I lost my way and wandered over to the Get Real Post blog site where I stumbled on a thought-provoking article by Fallen Angelregarding the matter of trust. He posed the fundamental question that, if President Aquino has managed only one achievement so far (banning Wala Wala), how can we trust him to lead the Philippines in the right direction?
I responded that only one accomplishment understated his achievements, citing improved investment ratings and standing firm against China, and was met with the normal crescendo of unified voices questioning my thinking, motives and manhood. Then things deteriorated from there. Same o same o.
But the point raised in the article was a good one. How can you trust a man with a history (the Hacienda), a family (the "families" control most things), and who seems obsessed with ex-President Arroyo and her appointments.

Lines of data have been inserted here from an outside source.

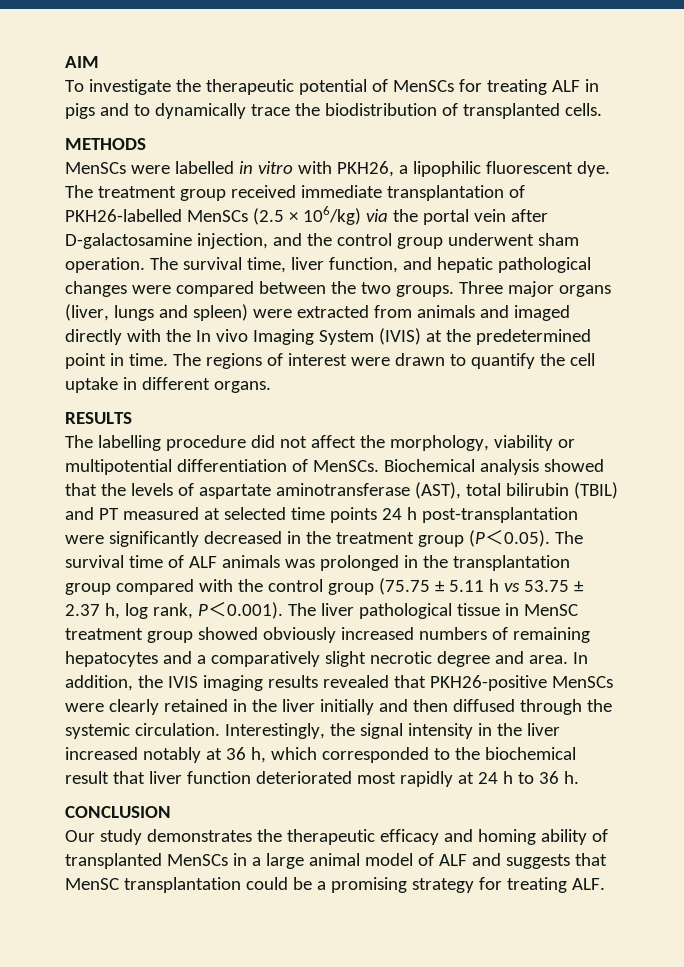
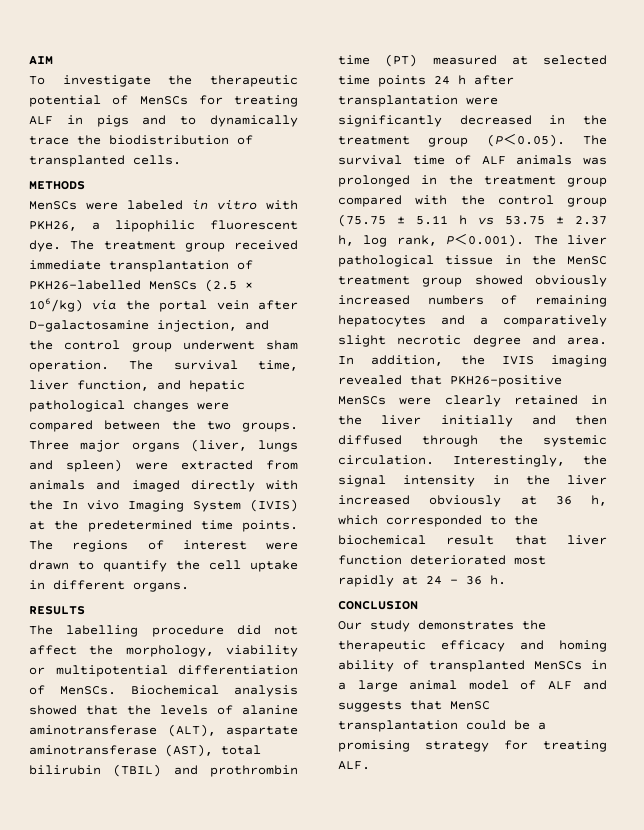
- MenSCs were labelled in vitro with PKH26, a lipophilic fluorescent dye.
+ MenSCs were labeled in vitro with PKH26, a lipophilic fluorescent dye.
- Three major organs (liver, lungs and spleen) were extracted from animals and imaged directly with the In vivo Imaging System (IVIS) at the predetermined point in time.
+ Three major organs (liver, lungs and spleen) were extracted from animals and imaged directly with the In vivo Imaging System (IVIS) at the predetermined time points.
- Biochemical analysis showed that the levels of aspartate aminotransferase (AST), total bilirubin (TBIL) and PT measured at selected time points 24 h post-transplantation were significantly decreased in the treatment group (P＜0.05). The survival time of ALF animals was prolonged in the transplantation group compared with the control group (75.75 ± 5.11 h vs 53.75 ± 2.37 h, log rank, P＜0.001). The liver pathological tissue in MenSC treatment group showed obviously increased numbers of remaining hepatocytes and a comparatively slight necrotic degree and area.
+ Biochemical analysis showed that the levels of alanine aminotransferase (ALT), aspartate aminotransferase (AST), total bilirubin (TBIL) and prothrombin time (PT) measured at selected time points 24 h after transplantation were significantly decreased in the treatment group (P＜0.05). The survival time of ALF animals was prolonged in the treatment group compared with the control group (75.75 ± 5.11 h vs 53.75 ± 2.37 h, log rank, P＜0.001). The liver pathological tissue in the MenSC treatment group showed obviously increased numbers of remaining hepatocytes and a comparatively slight necrotic degree and area.
- In addition, the IVIS imaging results revealed that PKH26-positive MenSCs were clearly retained in the liver initially and then diffused through the systemic circulation.
+ In addition, the IVIS imaging revealed that PKH26-positive MenSCs were clearly retained in the liver initially and then diffused through the systemic circulation.
- Interestingly, the signal intensity in the liver increased notably at 36 h, which corresponded to the biochemical result that liver function deteriorated most rapidly at 24 h to 36 h.
+ Interestingly, the signal intensity in the liver increased obviously at 36 h, which corresponded to the biochemical result that liver function deteriorated most rapidly at 24 - 36 h.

And seems to make mistakes about massacres or the car he drives and his position on this bill or that.
Trust is a funny thing. Most people think it only involves one person. "Can you trust him or not?"
But it involves two people. One who must give something of himself, and the one who benefits from that trust.

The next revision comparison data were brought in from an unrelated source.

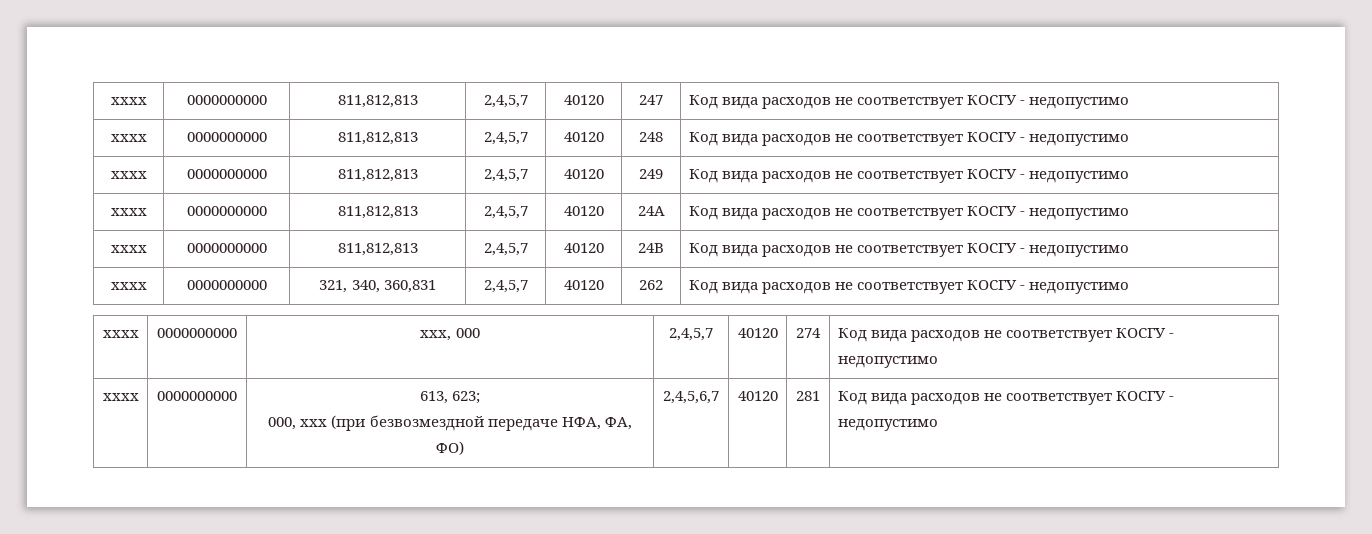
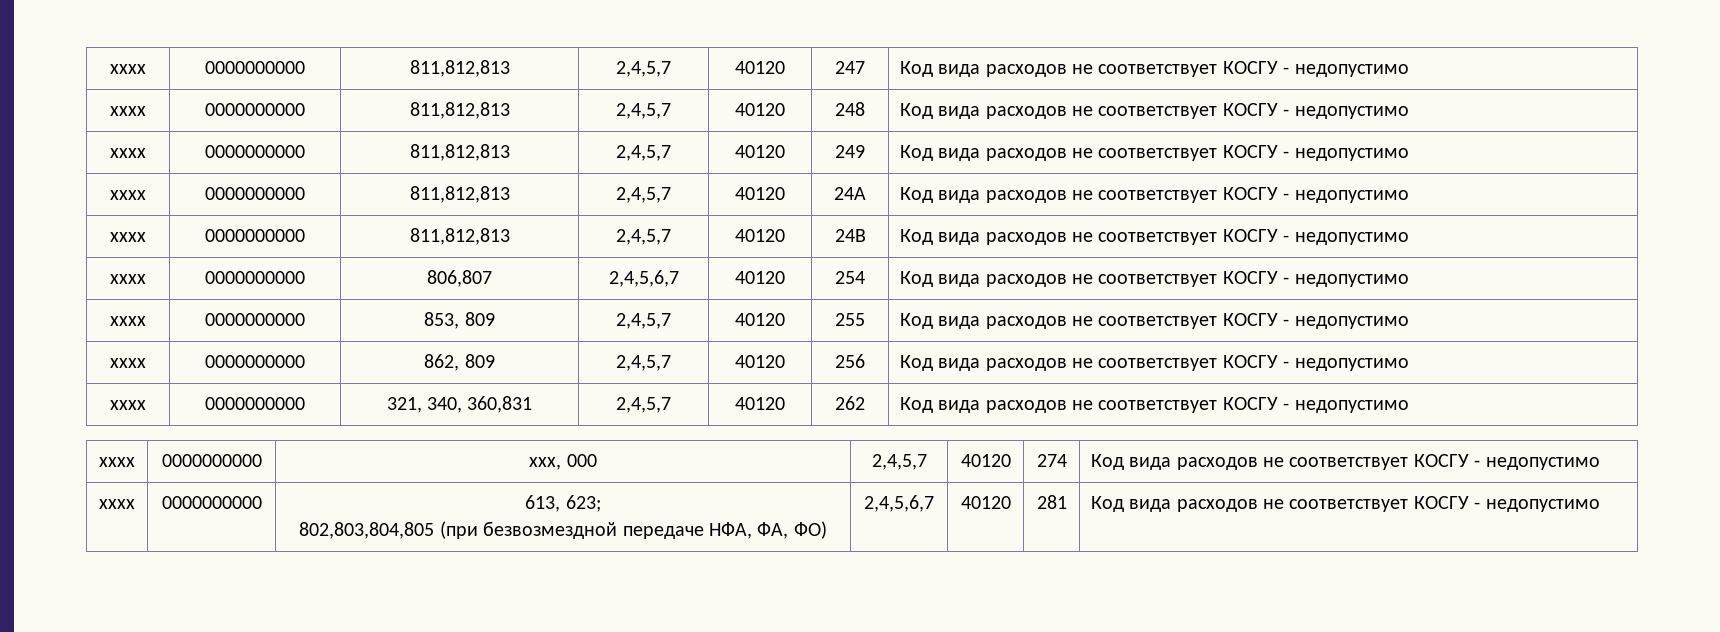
+ хххх | 0000000000 | 806,807 | 2,4,5,6,7 | 40120 | 254 | Код вида расходов не соответствует КОСГУ - недопустимо
+ хххх | 0000000000 | 853, 809 | 2,4,5,7 | 40120 | 255 | Код вида расходов не соответствует КОСГУ - недопустимо
+ хххх | 0000000000 | 862, 809 | 2,4,5,7 | 40120 | 256 | Код вида расходов не соответствует КОСГУ - недопустимо
  хххх | 0000000000 | 613, 623;
- 000, ххх (при безвозмездной передаче НФА, ФА, ФО) | 2,4,5,6,7 | 40120 | 281 | Код вида расходов не соответствует КОСГУ - недопустимо
+ 802,803,804,805 (при безвозмездной передаче НФА, ФА, ФО) | 2,4,5,6,7 | 40120 | 281 | Код вида расходов не соответствует КОСГУ - недопустимо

It is the giving of oneself that interests me. Letting go enough to trust someone.
- It is hard for some bosses to do. They can't delegate and are always looking over the shoulder of a subordinate.

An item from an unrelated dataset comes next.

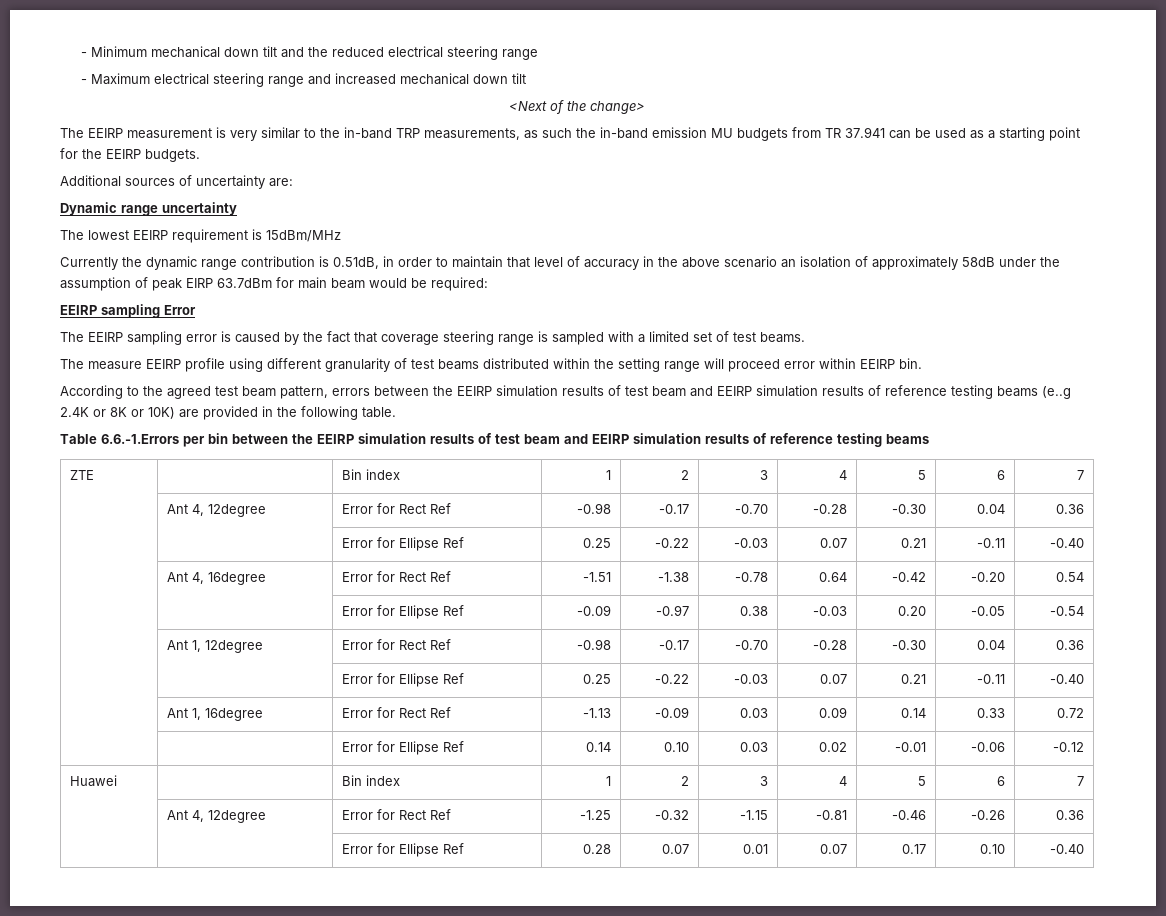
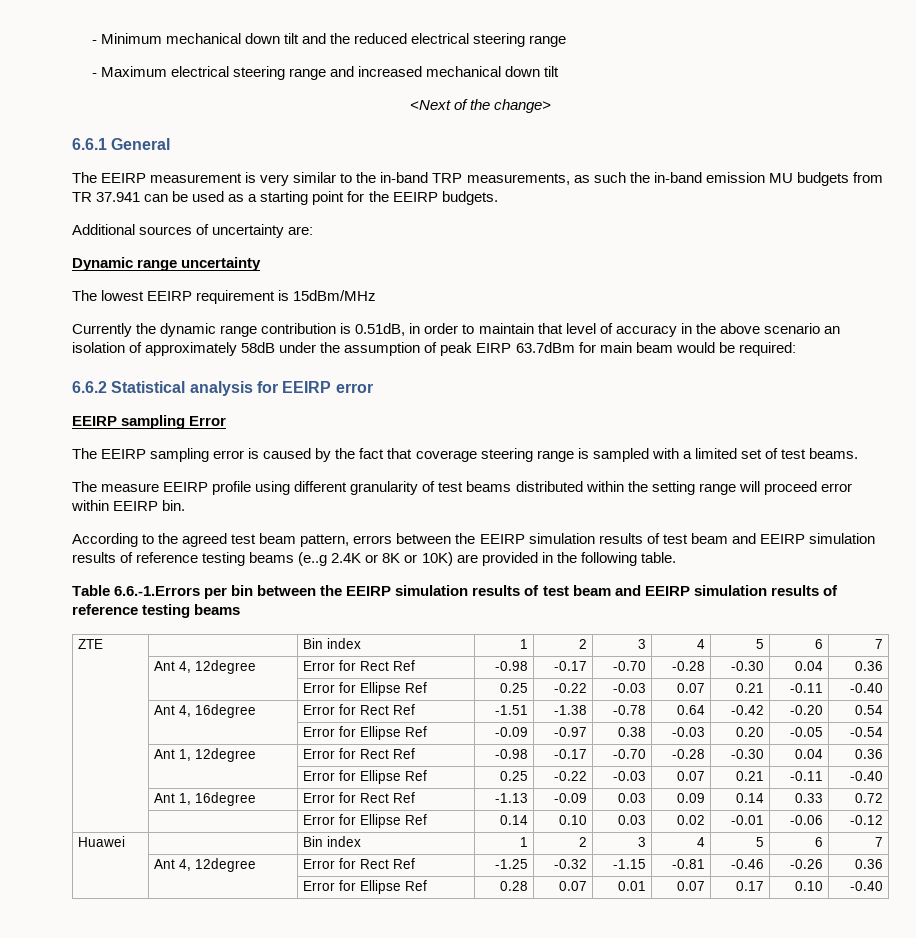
+ 6.6.1 General
+ 6.6.2 Statistical analysis for EEIRP error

- It is hard for some writers to do. They get riled if anyone suggests they could have said something better, and hate having editors mark up their work.
- It is necessary for soldiers to do. In combat, you often place your life in the hands of your fellow soldiers. Trust wins battles and is the best approach to coming out alive.
What is a citizen's responsibility in the matter of trust, specifically as it pertains to the President of his country?
I frequently fault Republicans in the U.S. because many flat out want President Obama to fail. Even though that would represent America's failure. So they can do better next election. This constant partisan carping and criticism, I think, weakens the United States and undermines security.
I was in the army and the President was my Commander in Chief, so I carry that military discipline around with me in civilian life. I am high on loyalty and the sacrifice of self that obedience (and survival) requires.
On the other hand, it is the public's loss of trust that was the constructive undoing of President Nixon, and, in the Philippines, it was President Arroyo's fall from public trust that blocked her efforts to extend her term, assuming that's what the brouhaha regarding a Constitutional rewrite was all about. So, indeed, a wary public is a part of the checks and balances that makes democracy work.
Most of my arguments on Get Real have been to this point. I believe the Philippines is weakened if the country is continually seen as one general short of the next coup. It is flat out dangerous around here for too much contentiousness to evolve. Too many people are hard-headed, and too many have egos that believe that they are right and anyone who disagrees deserves to experience the round end of the gun (rather like Get Real is a microcosm of that facet of Philippine life).
The Philippines needs stability more than just about any other trait.
To gain investor confidence, and attract wealth. To welcome tourists and traders and keep more of their money. To assure the continuity of progress along a straight, progressive line rather than being jerked politically this way or that. To show strength before self-serving heavyweights, China and the United States.
If President Aquino makes a mistake, do you give up all trust? If he makes several of them, do you quit on him?
Trust is sacrifice of self, by definition.
I support President Aquino because I trust his basic motives, agree with the importance of his anti-corruption drive, think the Hacienda is irrelevant to his current job, and see him as performing better than I thought he would (I thought he would be a wimp; he is not). None of his mistakes has been a ball-breaker; some of them were simply "on the job training".
Ask any ex-president about that, for there is no real training available for this ridiculously intricate job which neither you nor I could do mistake-free. Why should I expect him to be an icon of perfection?
And I support him because I don't like seeing a continuation of the coup mentality, the endless bickering and divisiveness, that keeps the Philippines stuck as a banana republic in the eyes of much of the outer world.
It seems to me that too many people are willing to risk the entire nation to bring down a guy who will be in office only six years, and who is not in any way placing the country at risk himself.
Frankly, I think they give up too easily and sacrifice not enough. It is more important to them to win their arguments, personally, than build a healthy Philippines. They promote the same hot-headed instability as in the past. They continue the failure to engage in the courtesies and compromises needed to solve tough problems. They lock the Philippines into the category of bickering banana republic, incapable of finding a path to respectful dialogue, unity and progress.
And, yes, President Aquino contributes to the unnecessarily contentious and divisive bickering. It is one of his mistakes. He got the Chief Justice to trial; now kindly shut up and let due process proceed. Go to work on private/public partnerships or the RH bill or cleaning up Customs. Move the nation forward.
I trust that he will and don't mind encouraging him to engage himself in these important initiatives. He does not lose my trust simply because he does not do it my way.